About this task → Since pictures do not belong in the copy, please repeat every record below exactly without them.

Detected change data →
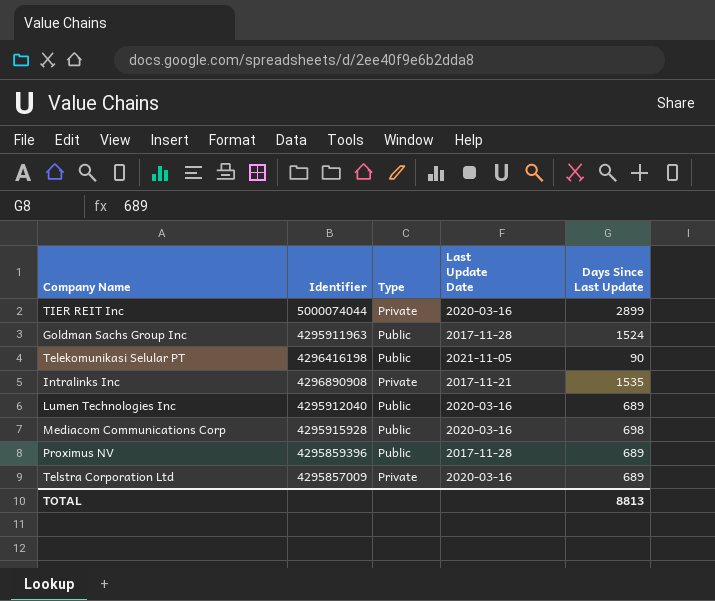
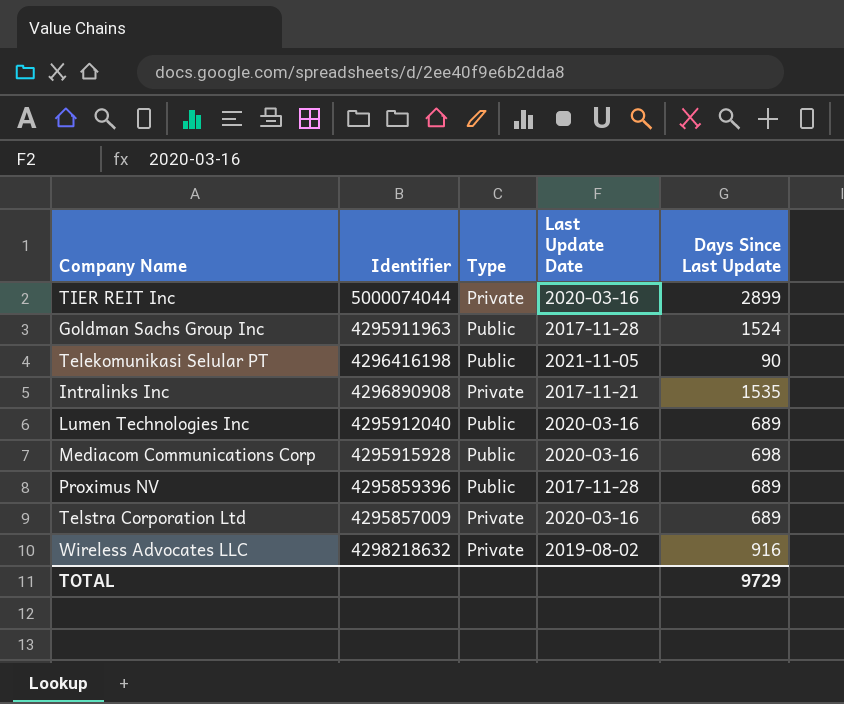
row Wireless Advocates LLC: none -> 4298218632 | Private | 2019-08-02 | 916
TOTAL | Days Since Last Update: 8813 -> 9729

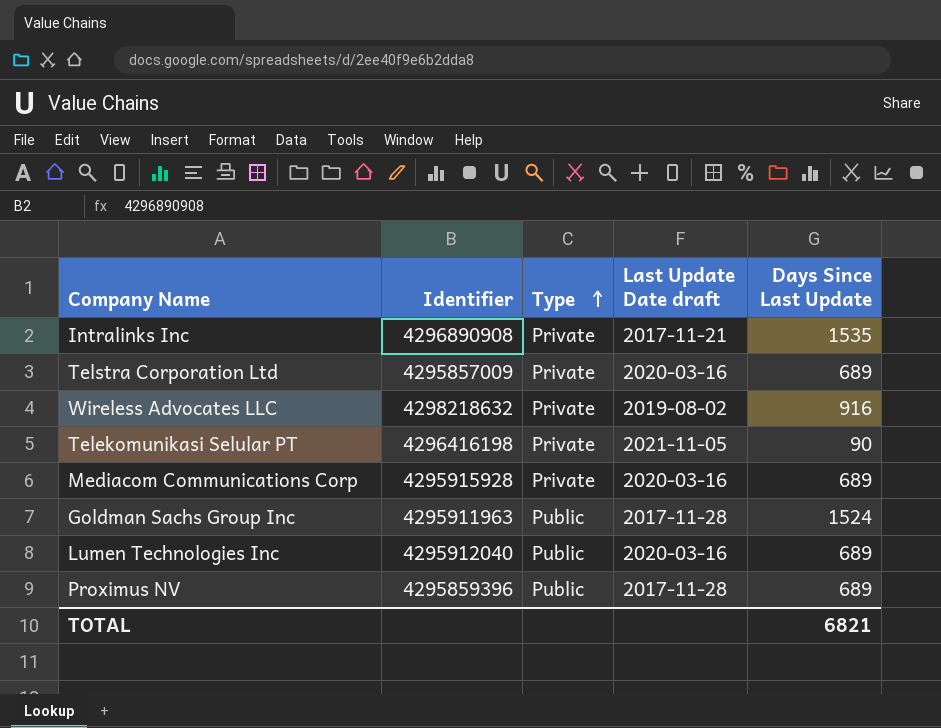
row order: none -> Type ascending
column name: Last Update Date -> Last Update Date draft
row TIER REIT Inc: 5000074044 | Private | 2020-03-16 | 2899 -> none
Telekomunikasi Selular PT | Type: Public -> Private
Mediacom Communications Corp | Type: Public -> Private
Mediacom Communications Corp | Days Since Last Update: 698 -> 689
TOTAL | Days Since Last Update: 9729 -> 6821

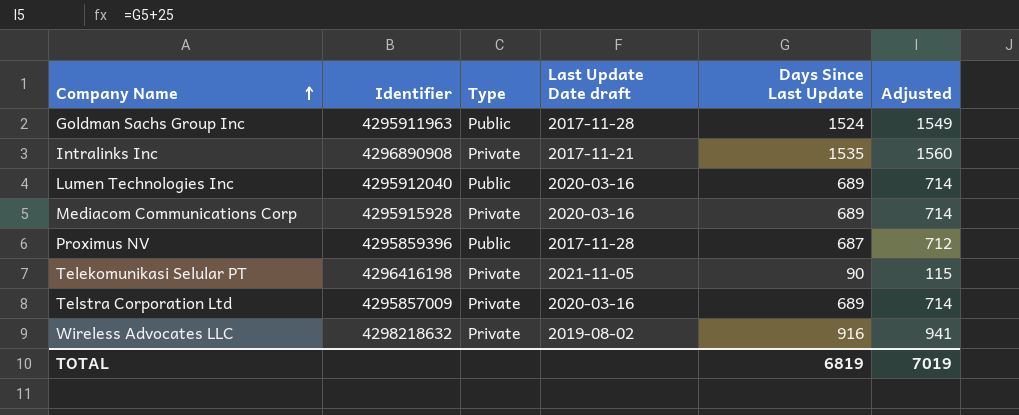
row order: Type ascending -> Company Name ascending
column Adjusted | formula: none -> [Days Since Last Update] + 25
Proximus NV | Days Since Last Update: 689 -> 687
TOTAL | Days Since Last Update: 6821 -> 6819

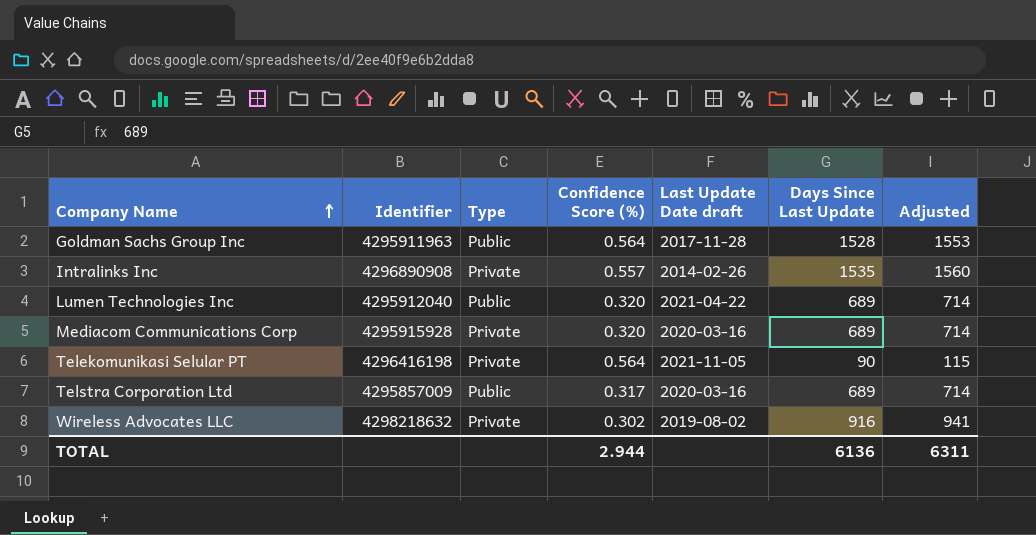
column Confidence Score (%) | position: none -> 4
row Proximus NV: 4295859396 | Public | 2017-11-28 | 687 | 712 -> none
Goldman Sachs Group Inc | Days Since Last Update: 1524 -> 1528
Goldman Sachs Group Inc | Adjusted: 1549 -> 1553
Intralinks Inc | Last Update Date draft: 2017-11-21 -> 2014-02-26
Lumen Technologies Inc | Last Update Date draft: 2020-03-16 -> 2021-04-22
Telstra Corporation Ltd | Type: Private -> Public
TOTAL | Days Since Last Update: 6819 -> 6136
TOTAL | Adjusted: 7019 -> 6311

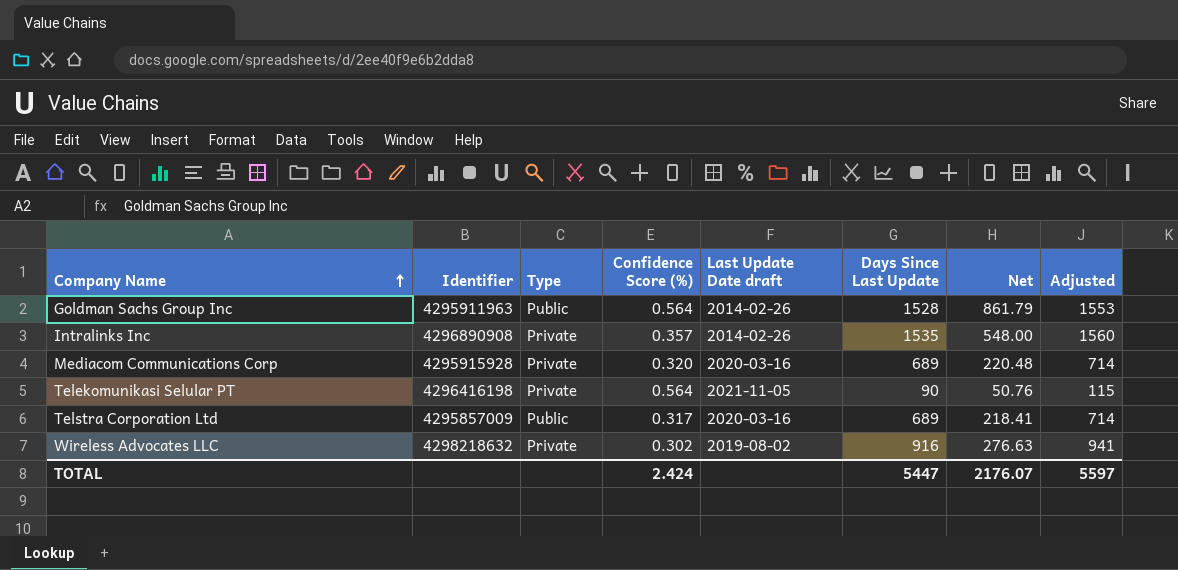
column Net | formula: none -> [Confidence Score (%)] * [Days Since Last Update]
row Lumen Technologies Inc: 4295912040 | Public | 0.320 | 2021-04-22 | 689 | 714 -> none
Goldman Sachs Group Inc | Last Update Date draft: 2017-11-28 -> 2014-02-26
Intralinks Inc | Confidence Score (%): 0.557 -> 0.357
TOTAL | Confidence Score (%): 2.944 -> 2.424
TOTAL | Days Since Last Update: 6136 -> 5447
TOTAL | Adjusted: 6311 -> 5597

Response area →
row Wireless Advocates LLC: none -> 4298218632 | Private | 2019-08-02 | 916
TOTAL | Days Since Last Update: 8813 -> 9729

row order: none -> Type ascending
column name: Last Update Date -> Last Update Date draft
row TIER REIT Inc: 5000074044 | Private | 2020-03-16 | 2899 -> none
Telekomunikasi Selular PT | Type: Public -> Private
Mediacom Communications Corp | Type: Public -> Private
Mediacom Communications Corp | Days Since Last Update: 698 -> 689
TOTAL | Days Since Last Update: 9729 -> 6821

row order: Type ascending -> Company Name ascending
column Adjusted | formula: none -> [Days Since Last Update] + 25
Proximus NV | Days Since Last Update: 689 -> 687
TOTAL | Days Since Last Update: 6821 -> 6819

column Confidence Score (%) | position: none -> 4
row Proximus NV: 4295859396 | Public | 2017-11-28 | 687 | 712 -> none
Goldman Sachs Group Inc | Days Since Last Update: 1524 -> 1528
Goldman Sachs Group Inc | Adjusted: 1549 -> 1553
Intralinks Inc | Last Update Date draft: 2017-11-21 -> 2014-02-26
Lumen Technologies Inc | Last Update Date draft: 2020-03-16 -> 2021-04-22
Telstra Corporation Ltd | Type: Private -> Public
TOTAL | Days Since Last Update: 6819 -> 6136
TOTAL | Adjusted: 7019 -> 6311

column Net | formula: none -> [Confidence Score (%)] * [Days Since Last Update]
row Lumen Technologies Inc: 4295912040 | Public | 0.320 | 2021-04-22 | 689 | 714 -> none
Goldman Sachs Group Inc | Last Update Date draft: 2017-11-28 -> 2014-02-26
Intralinks Inc | Confidence Score (%): 0.557 -> 0.357
TOTAL | Confidence Score (%): 2.944 -> 2.424
TOTAL | Days Since Last Update: 6136 -> 5447
TOTAL | Adjusted: 6311 -> 5597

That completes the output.